Waldenström macroglobulinemia (WM) is a treatable but incurable disease that can cause significant morbidity or mortality when refractory to available therapies. Chimeric antigen receptor (CAR) T cell therapy directed against the CD19 antigen has demonstrated efficacy in relapsed or refractory B lymphoid malignancies but has not been evaluated in WM. We included patients with relapsed/refractory (R/R) WM in two clinical trials evaluating the safety and activity of autologous CD19-directed CAR T therapy for lymphoid malignancies. Trial NCT00466531 evaluated a 19-28ζ CAR T product similar to that seen in axicabtagene ciloleucel. Trial NCT03085173 evaluated CD19-targeted 19-28ζ 'armored' CAR T cells engineered to co-express 4-1BBL, another co-stimulatory signal. Two patients were treated on protocol NCT00466531 and one on NCT03085173. All were female, 65-74 years of age. All had received at least 5 prior lines of therapy, including anti-CD20-containing chemoimmunotherapy, ibrutinib, and bortezomib. All 3 patients had grade 1-2 cytokine release syndrome (CRS), with no grade ≥3 CRS. One patient had grade 2 neurotoxicity, which resolved in 24 hours with steroids; no other neurotoxicity and no grade ≥3 treatment-related adverse events were observed. All patients attained a clinical response to treatment, including one with an MRD-negative complete response lasting 26 months.

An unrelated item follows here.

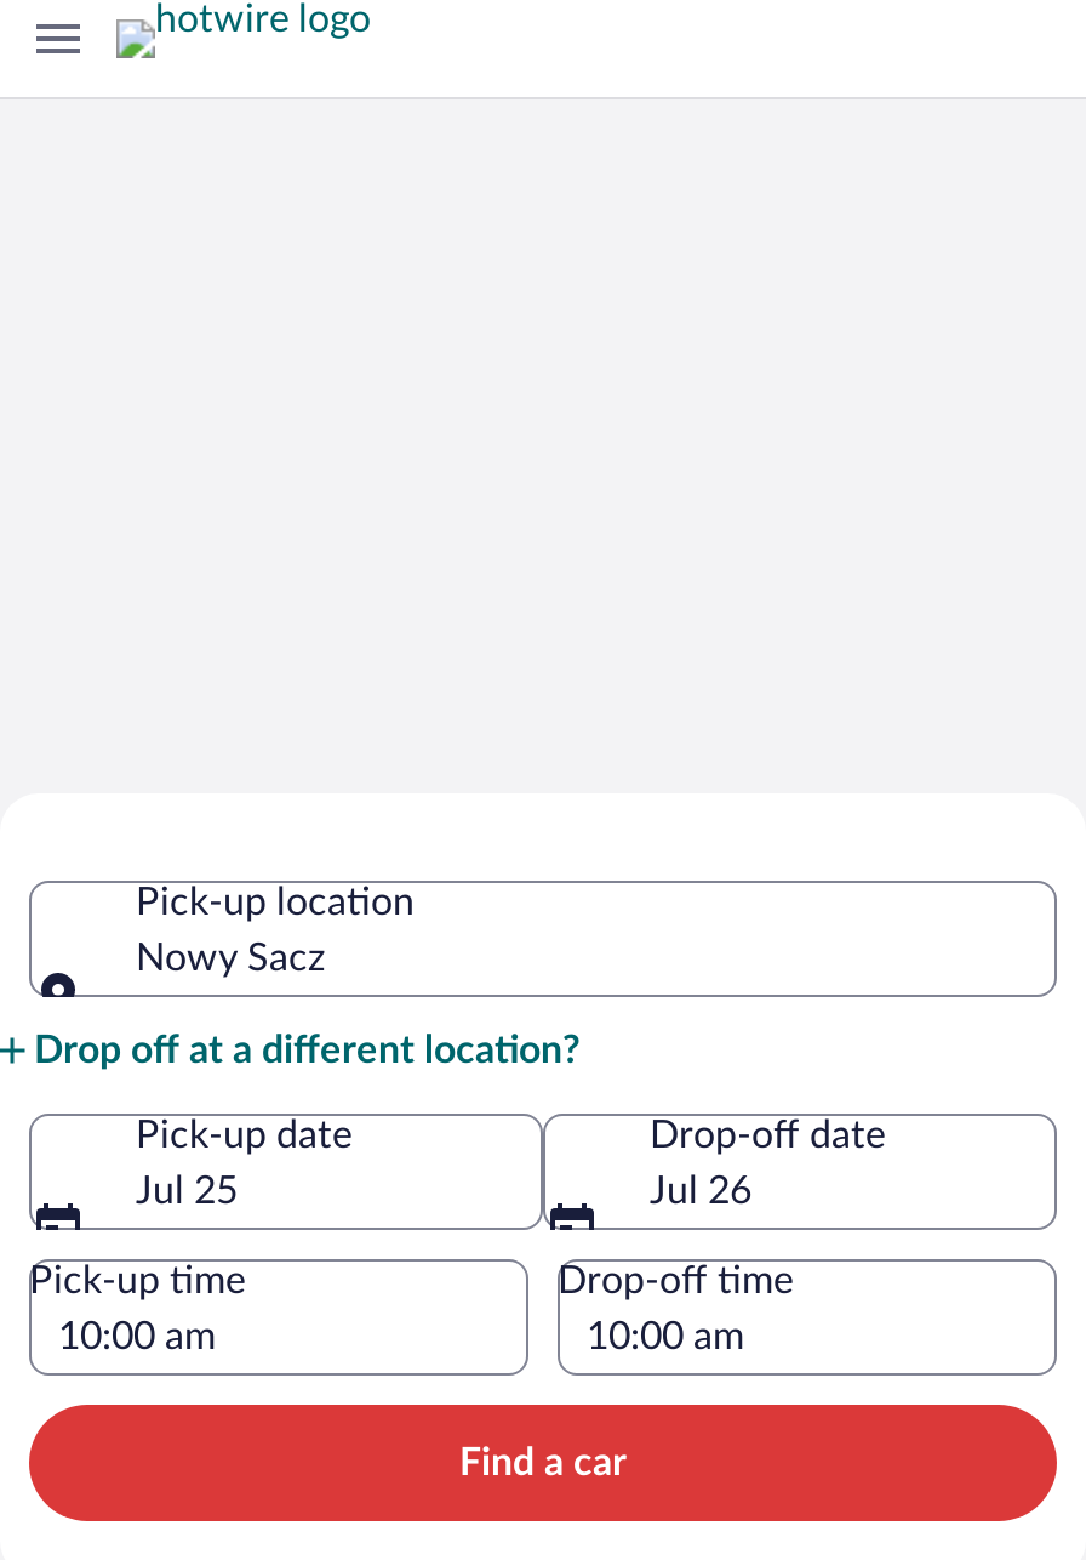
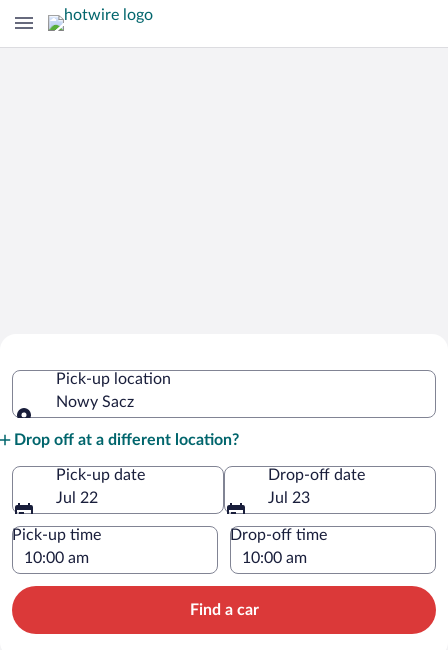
[136,1171,238,1210] Jul 25 -> [56,490,98,506] Jul 22
[650,1171,751,1210] Jul 26 -> [268,490,310,506] Jul 23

All three eventually had disease progression 3-26 months after initial treatment; CD19 expression remained detectable in each instance, though a quantitative decrease in CD19 expression was observed in one relapse. Two patients died, one from influenza A and pseudomonas infection 4 months after treatment and one from WM progression 12.4 months after treatment. In the first series of patients with heavily pretreated R/R WM treated with CD19-directed CAR T therapy, toxicity was similar to that seen with CAR T therapy in other lymphoid malignancies, and all patients had a clinical response to treatment. However, subsequent disease progression was seen in all cases. CAR T therapy represents a possible treatment option in patients with R/R WM. Larger studies evaluating CAR T activity in WM are needed, along with further evaluation into mechanisms of CAR T resistance.